• _Task_
Since only the written part is wanted, repeat the records exactly and omit the pictures.

• _Supplied records_
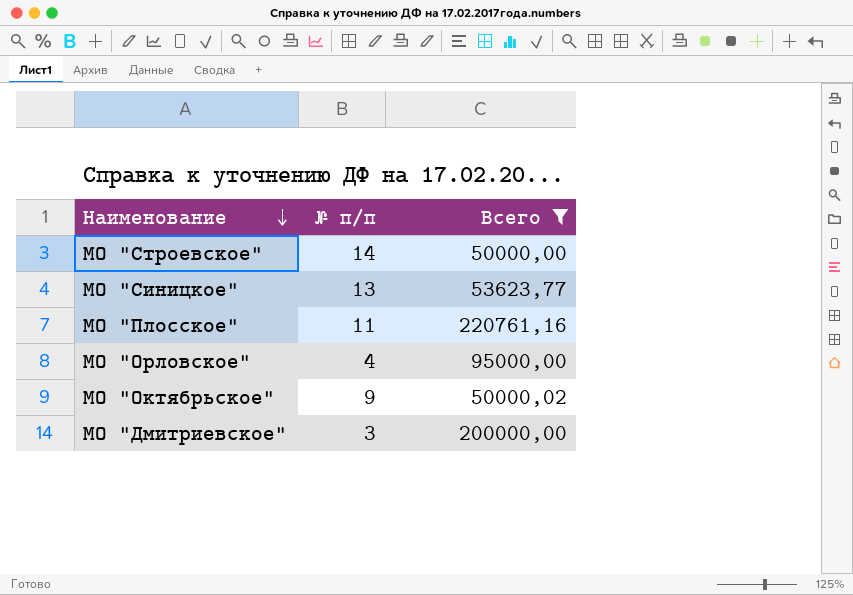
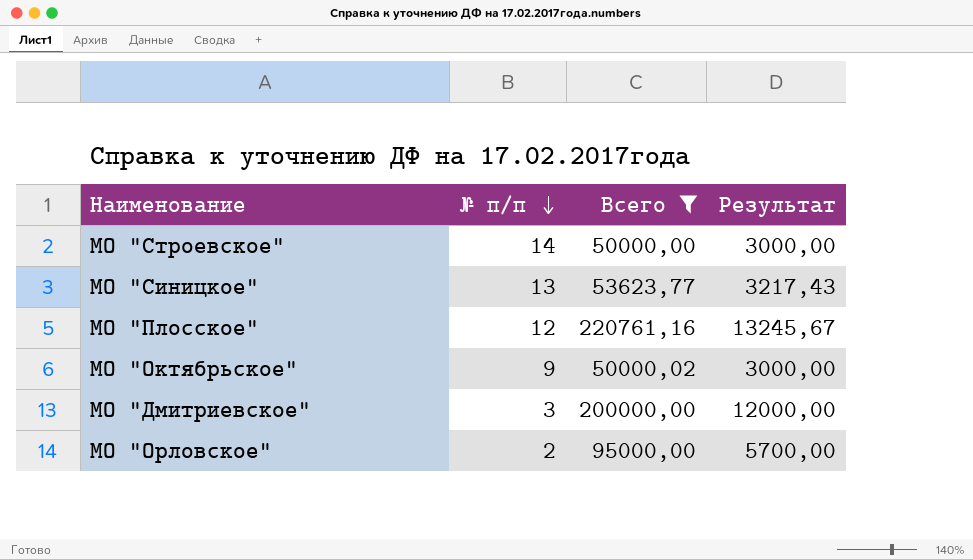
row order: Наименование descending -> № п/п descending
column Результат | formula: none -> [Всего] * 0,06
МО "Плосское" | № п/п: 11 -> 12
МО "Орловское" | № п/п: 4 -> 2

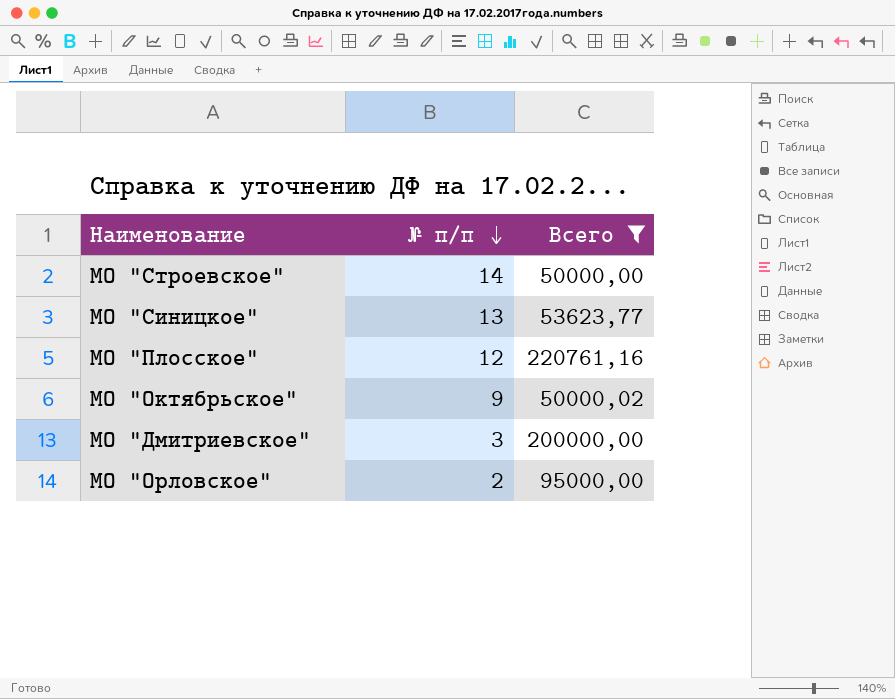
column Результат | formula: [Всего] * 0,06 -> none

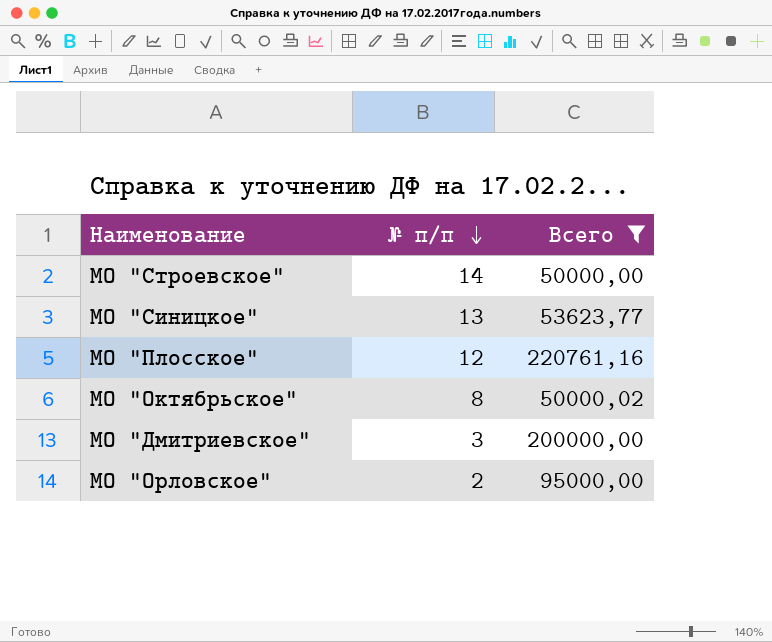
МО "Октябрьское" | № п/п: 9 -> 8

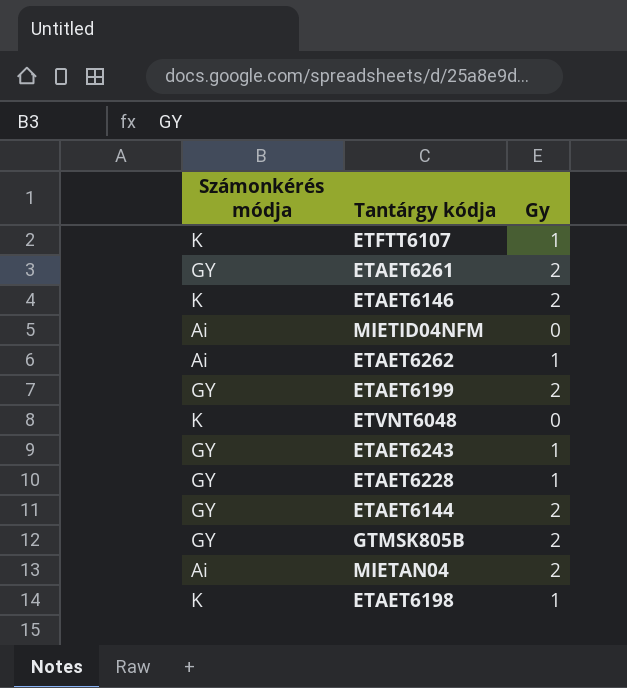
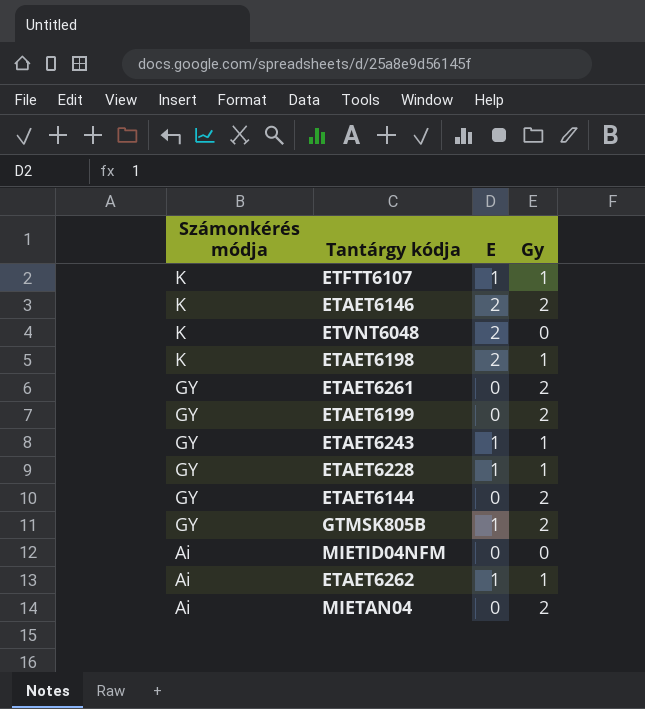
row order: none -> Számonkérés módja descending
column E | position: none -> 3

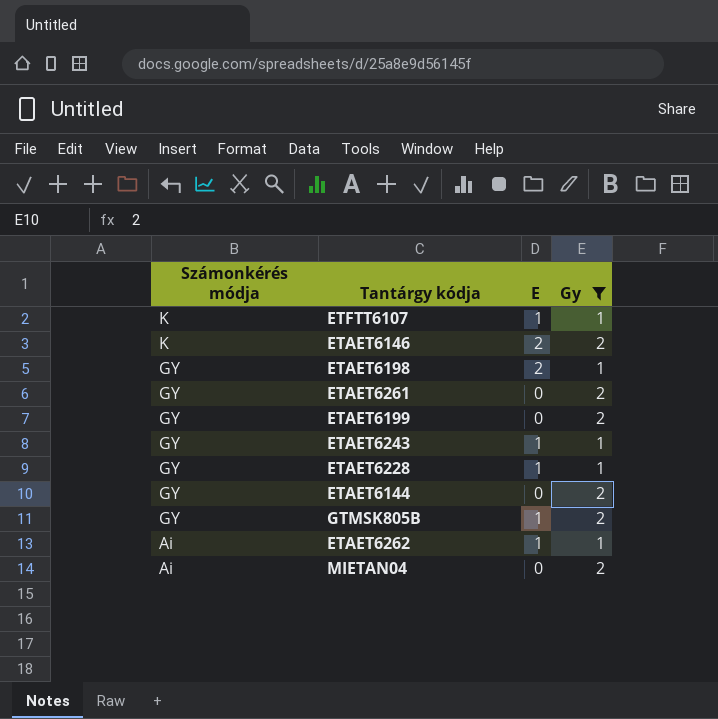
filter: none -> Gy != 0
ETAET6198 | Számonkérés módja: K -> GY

• _Answer to the exercise_
row order: Наименование descending -> № п/п descending
column Результат | formula: none -> [Всего] * 0,06
МО "Плосское" | № п/п: 11 -> 12
МО "Орловское" | № п/п: 4 -> 2

column Результат | formula: [Всего] * 0,06 -> none

МО "Октябрьское" | № п/п: 9 -> 8

row order: none -> Számonkérés módja descending
column E | position: none -> 3

filter: none -> Gy != 0
ETAET6198 | Számonkérés módja: K -> GY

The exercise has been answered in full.